■ Directions for this task
Of all the lines in these entries, count those that contain "Guess" and give only the total.

■ Provided data
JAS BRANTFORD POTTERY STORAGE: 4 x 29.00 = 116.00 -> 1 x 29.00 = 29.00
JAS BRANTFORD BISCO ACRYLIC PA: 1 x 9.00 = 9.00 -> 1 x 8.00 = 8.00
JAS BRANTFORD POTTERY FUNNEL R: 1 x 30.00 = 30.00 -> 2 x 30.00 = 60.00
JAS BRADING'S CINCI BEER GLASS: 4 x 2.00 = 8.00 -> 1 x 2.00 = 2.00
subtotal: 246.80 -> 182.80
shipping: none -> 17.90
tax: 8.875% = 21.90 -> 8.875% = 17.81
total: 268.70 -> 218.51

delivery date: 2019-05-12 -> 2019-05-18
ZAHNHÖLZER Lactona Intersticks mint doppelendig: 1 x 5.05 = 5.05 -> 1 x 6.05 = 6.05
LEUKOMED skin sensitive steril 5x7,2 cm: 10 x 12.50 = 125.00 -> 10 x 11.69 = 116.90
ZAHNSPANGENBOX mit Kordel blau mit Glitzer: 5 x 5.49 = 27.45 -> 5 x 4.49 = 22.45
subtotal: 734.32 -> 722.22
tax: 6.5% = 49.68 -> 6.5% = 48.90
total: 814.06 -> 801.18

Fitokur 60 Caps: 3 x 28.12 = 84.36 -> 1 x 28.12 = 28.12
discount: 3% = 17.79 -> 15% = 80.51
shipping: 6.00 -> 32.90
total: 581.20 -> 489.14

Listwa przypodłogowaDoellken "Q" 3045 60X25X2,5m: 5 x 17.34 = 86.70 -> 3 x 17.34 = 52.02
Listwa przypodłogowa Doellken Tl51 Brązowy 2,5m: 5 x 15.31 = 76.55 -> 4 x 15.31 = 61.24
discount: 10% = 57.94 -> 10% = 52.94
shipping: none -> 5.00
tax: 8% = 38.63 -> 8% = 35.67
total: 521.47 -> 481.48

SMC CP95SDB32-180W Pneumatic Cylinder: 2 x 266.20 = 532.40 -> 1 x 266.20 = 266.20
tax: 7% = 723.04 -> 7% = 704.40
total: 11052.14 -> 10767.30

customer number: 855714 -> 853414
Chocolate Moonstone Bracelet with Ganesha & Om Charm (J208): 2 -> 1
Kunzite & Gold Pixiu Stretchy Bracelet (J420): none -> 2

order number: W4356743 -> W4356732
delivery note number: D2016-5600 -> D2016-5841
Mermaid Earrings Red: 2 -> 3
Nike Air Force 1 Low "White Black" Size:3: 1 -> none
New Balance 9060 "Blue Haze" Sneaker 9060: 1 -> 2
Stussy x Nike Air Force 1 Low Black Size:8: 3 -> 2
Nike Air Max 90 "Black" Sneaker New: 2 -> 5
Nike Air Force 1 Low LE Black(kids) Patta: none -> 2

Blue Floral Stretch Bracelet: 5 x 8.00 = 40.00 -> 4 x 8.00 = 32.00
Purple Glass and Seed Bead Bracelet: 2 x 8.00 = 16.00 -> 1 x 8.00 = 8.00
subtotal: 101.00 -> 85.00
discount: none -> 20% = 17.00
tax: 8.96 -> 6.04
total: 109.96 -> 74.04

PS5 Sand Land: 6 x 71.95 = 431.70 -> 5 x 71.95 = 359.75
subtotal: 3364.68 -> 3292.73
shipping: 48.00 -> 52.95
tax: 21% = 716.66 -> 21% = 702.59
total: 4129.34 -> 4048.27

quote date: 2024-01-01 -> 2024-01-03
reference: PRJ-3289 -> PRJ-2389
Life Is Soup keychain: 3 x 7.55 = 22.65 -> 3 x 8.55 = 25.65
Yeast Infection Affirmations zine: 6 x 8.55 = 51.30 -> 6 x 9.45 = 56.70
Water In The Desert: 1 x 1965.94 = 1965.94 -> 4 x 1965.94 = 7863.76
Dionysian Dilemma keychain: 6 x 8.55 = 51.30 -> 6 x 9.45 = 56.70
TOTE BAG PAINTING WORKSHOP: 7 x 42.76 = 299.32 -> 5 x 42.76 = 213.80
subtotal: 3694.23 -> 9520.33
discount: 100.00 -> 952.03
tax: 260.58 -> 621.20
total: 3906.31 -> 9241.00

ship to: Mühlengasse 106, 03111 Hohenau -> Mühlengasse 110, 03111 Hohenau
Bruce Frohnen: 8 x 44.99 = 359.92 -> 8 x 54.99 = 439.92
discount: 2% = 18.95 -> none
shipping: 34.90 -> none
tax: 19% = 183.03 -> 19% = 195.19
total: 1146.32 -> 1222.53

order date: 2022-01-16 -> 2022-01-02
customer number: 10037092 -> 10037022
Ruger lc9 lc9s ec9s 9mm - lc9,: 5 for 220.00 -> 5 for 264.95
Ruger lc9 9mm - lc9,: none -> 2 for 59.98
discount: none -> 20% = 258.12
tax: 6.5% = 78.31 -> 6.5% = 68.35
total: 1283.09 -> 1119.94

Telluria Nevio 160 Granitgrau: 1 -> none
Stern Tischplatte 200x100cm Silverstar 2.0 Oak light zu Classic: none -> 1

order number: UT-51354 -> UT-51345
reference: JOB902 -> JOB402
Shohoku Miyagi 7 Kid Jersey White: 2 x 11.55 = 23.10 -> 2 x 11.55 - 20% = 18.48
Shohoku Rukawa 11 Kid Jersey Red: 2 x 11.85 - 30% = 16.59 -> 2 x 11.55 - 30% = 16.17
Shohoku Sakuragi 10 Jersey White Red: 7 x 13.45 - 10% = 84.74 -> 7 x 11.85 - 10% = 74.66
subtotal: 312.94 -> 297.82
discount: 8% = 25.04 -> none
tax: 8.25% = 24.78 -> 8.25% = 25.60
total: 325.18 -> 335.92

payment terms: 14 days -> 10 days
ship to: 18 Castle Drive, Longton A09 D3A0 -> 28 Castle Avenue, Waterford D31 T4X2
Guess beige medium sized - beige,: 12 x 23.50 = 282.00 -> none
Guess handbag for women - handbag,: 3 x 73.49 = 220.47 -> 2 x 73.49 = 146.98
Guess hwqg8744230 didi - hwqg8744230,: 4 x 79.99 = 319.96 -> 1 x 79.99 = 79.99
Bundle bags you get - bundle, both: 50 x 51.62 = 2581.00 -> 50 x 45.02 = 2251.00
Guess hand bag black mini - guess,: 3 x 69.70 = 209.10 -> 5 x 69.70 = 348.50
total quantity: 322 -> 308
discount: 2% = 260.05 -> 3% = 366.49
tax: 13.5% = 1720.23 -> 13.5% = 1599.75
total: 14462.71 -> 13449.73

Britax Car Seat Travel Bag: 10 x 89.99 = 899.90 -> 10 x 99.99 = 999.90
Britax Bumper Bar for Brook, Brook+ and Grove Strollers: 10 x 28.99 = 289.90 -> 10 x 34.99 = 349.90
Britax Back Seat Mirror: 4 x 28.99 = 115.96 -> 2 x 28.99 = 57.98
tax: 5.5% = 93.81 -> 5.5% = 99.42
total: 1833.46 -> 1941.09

■ Solution
4